Kenneth Rapoza - One Year After Russia Annexed Crimea, Locals Prefer Moscow To Kiev

There was a bit of Putin bashing in the Guardian today and a reader replied criticizing Russia's invasion of Crimea. He also mentioned Putin's 'oligarchs'. I wrote this below.   

Where are the pictures of Russian tanks and soldiers marching into Crimea? Not even the US can produce any with its amazing satellites of mass surveillance which can track our every move. Spooky or what? 
The Russians get free health care unlike in the US where the oligarchs scam the public.

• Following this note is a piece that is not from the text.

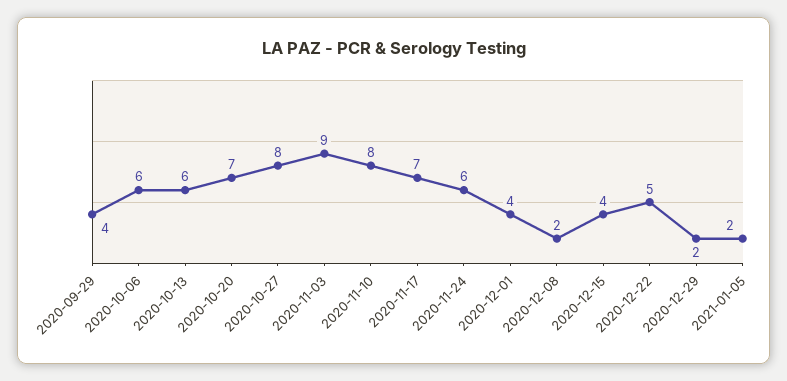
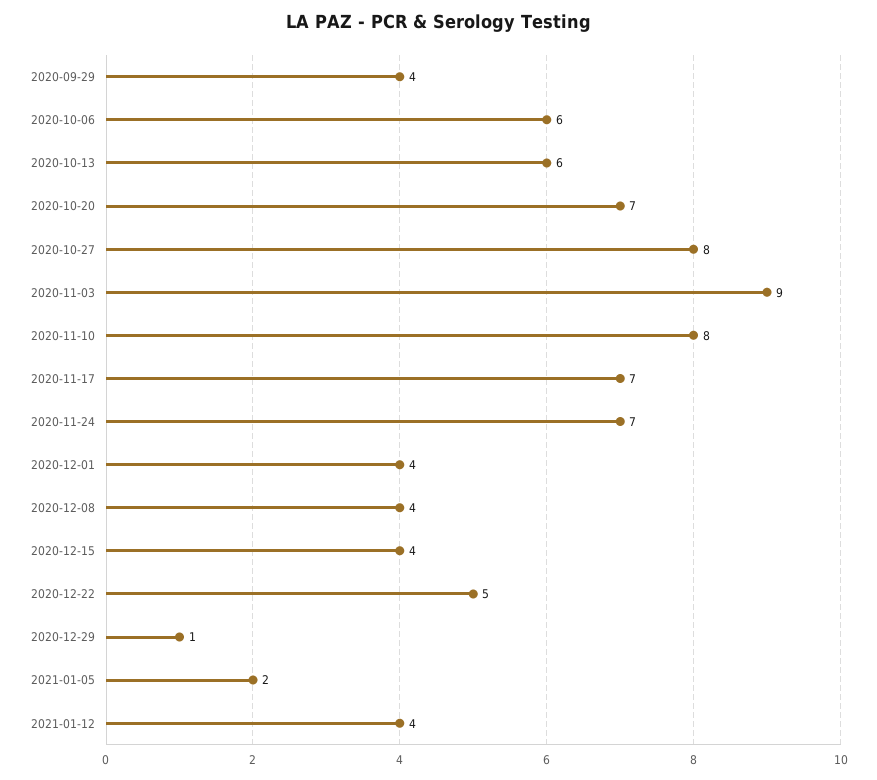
2020-11-24: 6 -> 7
2020-12-08: 2 -> 4
2020-12-29: 2 -> 1
2021-01-12: none -> 4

          From Forbes magazine 2015;

One Year After Russia Annexed Crimea, Locals Prefer Moscow To Kiev, by Kenneth Rapoza  
Excerpt: 
The U.S and European Union may want to save Crimeans from themselves. But the Crimeans are happy right where they are. 
One year after the annexation of the Ukrainian peninsula in the Black Sea, poll after poll shows that the locals there -- be they Ukrainians, ethnic Russians or Tatars are mostly all in agreement: life with Russia is better than life with Ukraine. 
Little has changed over the last 12 months. Despite huge efforts on the part of Kiev, Brussels, Washington and the Organization for Security and Cooperation in Europe, the bulk of humanity living on the Black Sea peninsula believe the referendum to secede from Ukraine was legit. At some point, the West will have to recognize Crimea's right to self rule. Unless we are all to believe that the locals polled by Gallup and GfK were done so with FSB bogey men standing by with guns in their hands. 
In June 2014, a Gallup poll with the Broadcasting Board of Governors asked Crimeans if the results in the March 16, 2014 referendum to secede reflected the views of the people. A total of 82.8% of Crimeans said yes. When broken down by ethnicity, 93.6% of ethnic Russians said they believed the vote to secede was legitimate, while 68.4% of Ukrainians felt so. Moreover, when asked if joining Russia will ultimately make life better for them and their family, 73.9% said yes while 5.5% said no.

12 comments:

  1. EXCUSE ME, EVERYBODY!

    For the fucking historically ignorant—and jeezuss, am I getting tired of repeating this—the 1992 Ukrainian—not the fucking Russian—Constitution gave Crimea the CONSTITUTIONAL right to vote via referendum to either stay in the Ukraine or return to Russia! Constitutional RIGHT.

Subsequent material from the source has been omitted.